Una cuarta ronda de trago cerraba aquella parte de la historia. Mosquera, más agitado, habló de como desató el mal sobre sus enemigos, de odios que acrecentó; habló de la ruina, del mal de ojo, del fallecimiento de nonatos y de amores amarrados. Las hierbas, conjuros y pactos que describió daban luces de sus oficios, así como me ponían un tanto inquieto y preocupado. Mosquera, sabiendo lo escabroso de su confesión, me decía con un tono más sosegado, que tales porquerías, le cobrarían esta vida y la otra, y que no debía de preocuparme. “Brindo por su vida y brindo por mi muerte” exclamó en un apasionado e inusitado tono.

El brindis dio paso a la última parte de su relato. Sin entrar en el detalle de nombres y lugares, se refirió a como el más reciente de sus trabajos había causado la muerte de un joven, cuyo padre vengativo y supersticioso, a través de los oficios de una comadre, descubrió que Mosquera era aquel que había preparado los menjurjes que la novia del muchacho le daba en venganza por sus engaños. Mosquera, tras un largo silencio, se refirió a un incesante pulular de moscas, al hedor de carne putrefacta y otros sin sentidos que lo alteraron, y que para Ever, quien observaba desde la barra, y para mi, no tenían razón alguna. El hombre entonces sorbió de la botella y disipó así su tensión con el efecto anestésico del alcohol. Se calmó y quedó nuevamente en silencio.

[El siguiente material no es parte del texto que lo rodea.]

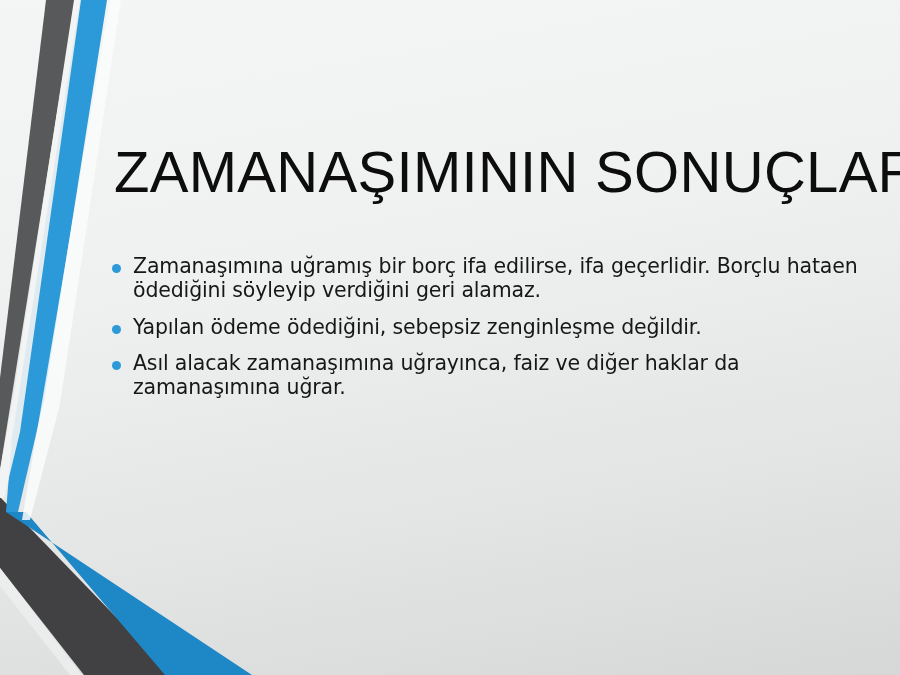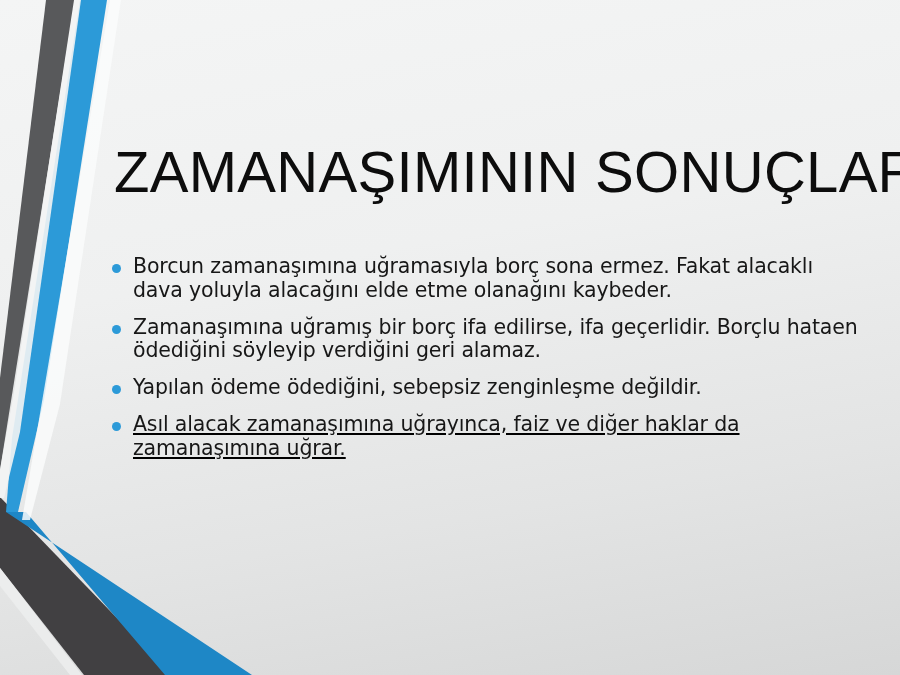"Borcun zamanaşımına uğramasıyla borç" div.bullet-row { html: <div> <span></span> <span>Borcun zamanaşımına uğramasıyla borç sona ermez. Fakat alacaklı dava yoluyla alacağını elde etme olanağını kaybeder.</span> </div> -> none }
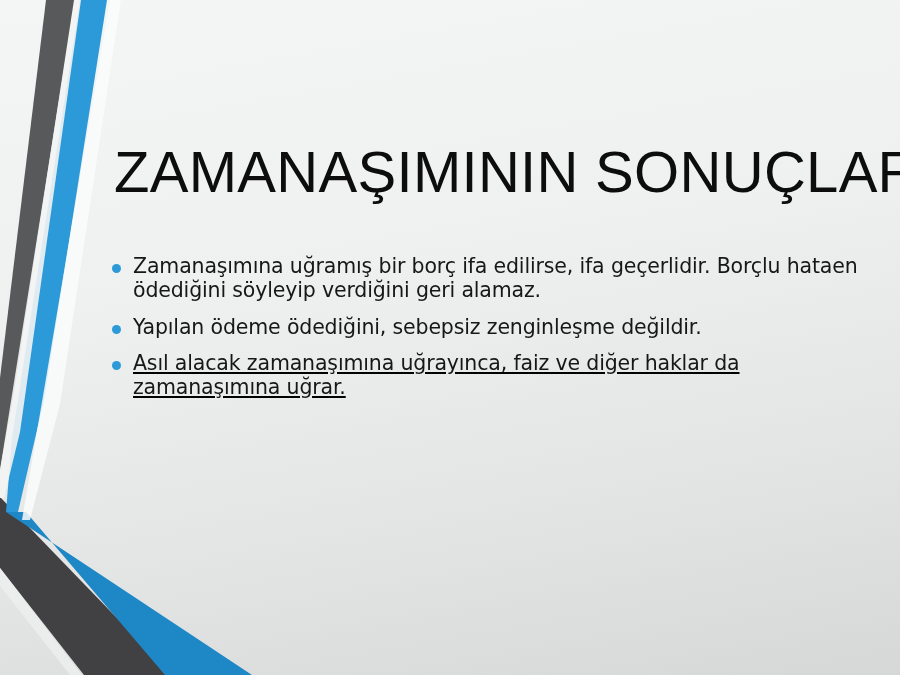"Asıl alacak zamanaşımına uğrayınca, faiz" .bullet-row:last-child { text-decoration: underline -> none }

Ya no quedaba mucho del ron cuando Mosquera se levantó atontado, pagó el monto de la cuenta, se despidió del cantinero; y se me dirigió, sirviendo una copa, agradeciendo la atención a sus confesiones e insinuando que era mejor salir antes o se arruinaría la prestancia del lugar. Pasó la acera, se quedó al frente y esperó como quien llega temprano a una cita. El cantinero Ever y yo nos quedamos contemplándolo desde el cobijo del bar, cuando el rugido de una motocicleta distante se acrecentó y dio paso a la rápida aparición de dos muchachos. El menor de ellos, con la confianza que porta un profesional, sacaba un revolver de cañón brillante y hacia sonar tres tiros contra la humanidad de Mosquera. El viejo caía sangrante al piso y Ever corría a llamar a la policía, mientras yo me bebía el último trago de Ron.